Сенсорные системы, 2020, T. 34, № 3, стр. 217-225

Analysis of a stopping method for text recognition in video stream using an extended result model with per-character alternatives

K. B. Bulatov 12, B. I. Savelyev 12*, V. V. Arlazarov 12, N. V. Fedotova 2

1 Federal Research Center “Computer Science and Control” of RAS
117312 Moscow, 60-letiya Oktyabrya avenue 9, Russia

2 Smart Engines Service LLC
121205 Moscow, Skolkovo innovation center, Nobel st. 7, 132, Russia

* E-mail: bsaveliev@smartengines.ru

Поступила в редакцию 7.04.2020
После доработки 22.04.2020
Принята к публикации 29.04.2020


In the field of document analysis and recognition using mobile devices for capturing, and the field of object recognition in a video stream, an important problem is determining the time when the capturing process should be stopped.

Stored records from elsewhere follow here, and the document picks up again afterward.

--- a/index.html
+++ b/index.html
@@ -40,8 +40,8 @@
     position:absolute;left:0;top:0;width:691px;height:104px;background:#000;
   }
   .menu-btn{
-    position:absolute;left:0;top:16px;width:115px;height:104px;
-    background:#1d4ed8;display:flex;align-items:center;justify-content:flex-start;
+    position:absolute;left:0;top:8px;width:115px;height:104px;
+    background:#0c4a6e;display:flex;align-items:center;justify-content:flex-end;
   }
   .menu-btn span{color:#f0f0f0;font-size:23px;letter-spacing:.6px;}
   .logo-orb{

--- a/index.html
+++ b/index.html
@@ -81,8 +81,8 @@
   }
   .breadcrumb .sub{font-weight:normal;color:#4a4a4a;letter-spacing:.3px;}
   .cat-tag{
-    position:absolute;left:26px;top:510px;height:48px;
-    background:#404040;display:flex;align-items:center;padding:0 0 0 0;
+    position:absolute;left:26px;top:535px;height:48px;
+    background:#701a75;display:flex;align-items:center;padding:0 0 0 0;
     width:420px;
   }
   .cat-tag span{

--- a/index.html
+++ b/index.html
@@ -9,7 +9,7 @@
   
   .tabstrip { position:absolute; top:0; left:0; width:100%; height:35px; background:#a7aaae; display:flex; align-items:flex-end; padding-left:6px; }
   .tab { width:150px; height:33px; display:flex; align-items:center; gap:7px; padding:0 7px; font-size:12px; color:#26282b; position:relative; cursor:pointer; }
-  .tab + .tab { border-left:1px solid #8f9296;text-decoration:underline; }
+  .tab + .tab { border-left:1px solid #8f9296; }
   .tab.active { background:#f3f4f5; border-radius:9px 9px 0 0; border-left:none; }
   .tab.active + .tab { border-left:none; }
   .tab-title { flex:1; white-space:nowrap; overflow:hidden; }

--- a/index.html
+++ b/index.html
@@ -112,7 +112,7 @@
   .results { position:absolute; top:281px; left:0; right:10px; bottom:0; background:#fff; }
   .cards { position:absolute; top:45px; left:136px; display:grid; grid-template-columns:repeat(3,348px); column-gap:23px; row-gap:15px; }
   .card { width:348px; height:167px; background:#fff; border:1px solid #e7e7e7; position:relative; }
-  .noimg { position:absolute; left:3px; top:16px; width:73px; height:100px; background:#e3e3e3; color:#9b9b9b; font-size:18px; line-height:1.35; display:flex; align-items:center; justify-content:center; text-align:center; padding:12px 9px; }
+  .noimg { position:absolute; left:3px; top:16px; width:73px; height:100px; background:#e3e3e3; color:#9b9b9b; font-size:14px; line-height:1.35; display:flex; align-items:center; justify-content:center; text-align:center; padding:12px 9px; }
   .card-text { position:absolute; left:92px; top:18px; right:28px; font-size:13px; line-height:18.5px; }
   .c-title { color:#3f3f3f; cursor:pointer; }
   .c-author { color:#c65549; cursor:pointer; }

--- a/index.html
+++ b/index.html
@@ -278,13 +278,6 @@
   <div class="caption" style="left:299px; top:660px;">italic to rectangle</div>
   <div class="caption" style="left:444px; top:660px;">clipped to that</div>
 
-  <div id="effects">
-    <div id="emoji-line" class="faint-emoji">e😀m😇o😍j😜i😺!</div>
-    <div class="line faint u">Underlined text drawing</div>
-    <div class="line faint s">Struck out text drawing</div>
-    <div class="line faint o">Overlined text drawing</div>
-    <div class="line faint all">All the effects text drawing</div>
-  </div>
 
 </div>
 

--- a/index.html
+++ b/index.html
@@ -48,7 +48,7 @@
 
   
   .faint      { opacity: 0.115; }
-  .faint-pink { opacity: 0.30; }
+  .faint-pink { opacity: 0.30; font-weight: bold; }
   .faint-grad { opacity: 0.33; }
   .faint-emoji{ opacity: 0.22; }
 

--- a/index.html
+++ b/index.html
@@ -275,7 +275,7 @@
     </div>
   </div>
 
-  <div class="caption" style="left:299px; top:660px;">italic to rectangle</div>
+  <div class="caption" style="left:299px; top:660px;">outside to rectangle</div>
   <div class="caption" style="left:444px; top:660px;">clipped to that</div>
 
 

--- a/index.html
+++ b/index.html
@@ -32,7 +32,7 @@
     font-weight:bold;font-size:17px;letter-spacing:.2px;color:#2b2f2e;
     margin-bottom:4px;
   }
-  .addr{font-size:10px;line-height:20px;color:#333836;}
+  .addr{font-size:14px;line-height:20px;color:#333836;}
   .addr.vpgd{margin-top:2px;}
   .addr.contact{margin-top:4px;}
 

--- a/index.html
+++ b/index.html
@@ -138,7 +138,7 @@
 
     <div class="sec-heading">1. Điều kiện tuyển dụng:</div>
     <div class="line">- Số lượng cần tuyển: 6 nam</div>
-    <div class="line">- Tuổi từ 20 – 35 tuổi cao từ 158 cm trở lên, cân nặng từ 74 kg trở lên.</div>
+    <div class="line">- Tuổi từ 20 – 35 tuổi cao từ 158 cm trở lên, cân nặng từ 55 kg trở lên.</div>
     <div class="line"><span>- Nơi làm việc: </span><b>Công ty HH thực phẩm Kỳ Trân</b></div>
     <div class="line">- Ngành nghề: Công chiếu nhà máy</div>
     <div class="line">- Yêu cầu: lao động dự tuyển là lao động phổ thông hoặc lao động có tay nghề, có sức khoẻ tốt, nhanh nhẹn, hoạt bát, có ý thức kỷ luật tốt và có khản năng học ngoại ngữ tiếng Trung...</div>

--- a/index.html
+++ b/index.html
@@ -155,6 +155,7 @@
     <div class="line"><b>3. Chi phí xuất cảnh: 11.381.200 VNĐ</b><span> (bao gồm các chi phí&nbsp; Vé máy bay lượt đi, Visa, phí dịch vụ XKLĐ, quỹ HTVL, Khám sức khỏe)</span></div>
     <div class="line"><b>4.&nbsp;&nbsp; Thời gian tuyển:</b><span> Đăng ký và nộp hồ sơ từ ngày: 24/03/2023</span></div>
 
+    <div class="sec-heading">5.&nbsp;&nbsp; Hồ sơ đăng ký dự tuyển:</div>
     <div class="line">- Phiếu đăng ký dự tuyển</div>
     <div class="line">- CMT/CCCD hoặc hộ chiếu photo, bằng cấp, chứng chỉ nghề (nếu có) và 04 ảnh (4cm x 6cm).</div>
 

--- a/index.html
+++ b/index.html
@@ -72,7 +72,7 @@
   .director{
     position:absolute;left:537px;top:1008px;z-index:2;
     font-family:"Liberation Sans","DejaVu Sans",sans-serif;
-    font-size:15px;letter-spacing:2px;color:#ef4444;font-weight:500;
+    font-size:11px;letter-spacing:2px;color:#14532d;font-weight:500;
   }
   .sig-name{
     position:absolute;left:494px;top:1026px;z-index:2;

Efficient stopping influences not only the total time spent for performing recognition and data entry, but the expected accuracy of the result as well. This paper is directed on extending the stopping method based on the modelling of the next integrated recognition result, in order for it to be used within a string result recognition model with per-character alternatives. The stopping method and notes on its extension are described, and experimental evaluation is performed using the open datasets MIDV-500 and MIDV-2019. The method was compared with previously published methods based on input observations clustering. The obtained results indicate that the stopping method based on the next integrated result modelling allows to achieve higher accuracy, even when compared with the best achievable configuration of the competing methods, however the computations required are significant and more research should be targeted on optimizing its implementation.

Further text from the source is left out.